Source : Les Foudres de Nietzsche et l’aveuglement des disciples, par Jacques Bouveresse, suivi d’une postface de Jean-Jacques Rosat, éditions Hors d’atteinte, collection Faits et idées.
Le danger du despotisme démocratique avait déjà été
pris en considération dans un passage fameux et souvent cité de De la
démocratie en Amérique :
« Je veux imaginer sous quels traits nouveaux le
despotisme pourrait se produire dans le monde : je vois une foule
innombrable d’hommes semblables et égaux qui tournent sans repos sur eux-mêmes
pour se procurer de petits et vulgaires plaisirs, dont ils remplissent leur
âme… Au-dessus de ceux-là, s’élève un pouvoir immense et tutélaire, qui se
charge seul d’assurer leur jouissance et de veiller sur leur sort. Il
ressemblerait à la puissance paternelle, si, comme elle, il avait pour objet de
préparer l’âge viril, mais il ne cherche, au contraire, qu’à les fixer
irrévocablement dans l’enfance… C’est ainsi que tous les jours, il renferme
l’action de la volonté dans un plus petit espace, et dérobe peu à peu à chaque
citoyen jusqu’à l’usage de lui-même. L’égalité a préparé les hommes à toutes
ces choses : elle les a disposés à les souffrir et souvent même à les regarder
comme un bienfait. »
Quand il revient, une bonne vingtaine d’années plus
tard, dans L’Ancien Régime et la Révolution, sur la question que pose
« cette forme particulière de la tyrannie qu’on nomme le despotisme
démocratique, dont le Moyen Âge n’avait pas eu l’idée », Tocqueville
s’exprime d’une façon qui n’a pas beaucoup changé : « Plus de hiérarchie
dans la société, plus de classes marquées, plus de rangs fixes ; un peuple
composé d’individus presque semblables et entièrement égaux, mais
soigneusement privée de toues les facultés qui pourraient lui permettre de
diriger et même de surveiller elle-même son gouvernement. Au-dessus d’elle un
mandataire unique, chargé de tout faire en son nom, sans la consulter. »

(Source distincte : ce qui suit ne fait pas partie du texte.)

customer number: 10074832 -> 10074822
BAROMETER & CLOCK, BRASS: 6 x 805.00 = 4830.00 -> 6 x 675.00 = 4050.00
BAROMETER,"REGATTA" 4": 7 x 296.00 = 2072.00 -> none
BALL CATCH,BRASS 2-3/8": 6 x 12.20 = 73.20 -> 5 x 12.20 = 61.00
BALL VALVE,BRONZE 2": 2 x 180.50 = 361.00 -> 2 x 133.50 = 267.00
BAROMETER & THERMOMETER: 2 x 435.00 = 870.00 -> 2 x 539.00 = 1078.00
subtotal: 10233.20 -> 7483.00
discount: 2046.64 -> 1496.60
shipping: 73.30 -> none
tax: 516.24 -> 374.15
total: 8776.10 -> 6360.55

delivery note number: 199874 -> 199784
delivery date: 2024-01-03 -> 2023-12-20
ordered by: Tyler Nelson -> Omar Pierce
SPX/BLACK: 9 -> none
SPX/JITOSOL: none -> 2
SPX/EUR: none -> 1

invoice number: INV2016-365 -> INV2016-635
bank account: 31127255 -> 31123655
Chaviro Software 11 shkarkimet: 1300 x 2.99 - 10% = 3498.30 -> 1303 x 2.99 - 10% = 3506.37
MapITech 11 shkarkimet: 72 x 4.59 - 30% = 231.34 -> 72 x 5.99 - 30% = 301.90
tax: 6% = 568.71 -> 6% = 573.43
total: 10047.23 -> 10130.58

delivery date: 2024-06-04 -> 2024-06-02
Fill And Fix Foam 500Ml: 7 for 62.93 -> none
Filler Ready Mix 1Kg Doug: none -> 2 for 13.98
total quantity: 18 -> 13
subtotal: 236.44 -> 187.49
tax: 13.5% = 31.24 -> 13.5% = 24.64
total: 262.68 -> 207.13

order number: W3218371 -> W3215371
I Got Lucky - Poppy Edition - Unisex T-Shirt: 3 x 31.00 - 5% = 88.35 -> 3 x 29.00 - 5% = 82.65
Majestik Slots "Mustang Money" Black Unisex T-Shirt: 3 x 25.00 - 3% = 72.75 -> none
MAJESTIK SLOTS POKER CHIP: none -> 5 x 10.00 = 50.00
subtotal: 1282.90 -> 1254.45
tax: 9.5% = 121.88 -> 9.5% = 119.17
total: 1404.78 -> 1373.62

Ce que décrit ici Tocqueville peut être mis en relation
tout à fait directe avec ce que Nietzsche dénonce comme la tyrannie de la
moyenne et, par conséquent, de la médiocrité, mais il y a en même temps, une
différence essentielle. Le premier déplore que la liberté individuelle soit de
moins en moins réelle et ai de moins en moins l’occasion de l’exercer, parce
qu’il est convaincu que la liberté est un droit qui doit être garanti à tout le
monde et exercé effectivement par tout le monde. Mais le second ne pense rien
de tel. Pour lui, comme on l’a vu, ce qui est déplorable dans le despotisme
dont il est question en l’occurrence n’est pas que ce soit un despotisme, mais
uniquement que ce soit celui de la moyenne.
Son inacceptabilité résulte de la menace qu’il représente pour les droits spéciaux qui doivent être reconnus aux individus exceptionnels. Les contraintes et les restrictions qui peuvent être imposées apparemment à la liberté des individus ordinaires n’ont pas à être prises en considération, puisque le propre de la moyenne est d’accepter sans résistance et sans souffrance la norme régnante qui est la sienne et qu’elle a l’impression d’avoir déterminée elle-même. Qu’il puisse exister des individus auxquels il est indispensable de reconnaître le droit de la transgresser, et notamment des individus ayant le droit de se gouverner et de la gouverner en fonction d’autres règles et d’autres principes que les siens, est ce qu’elle ne peut pas tolérer.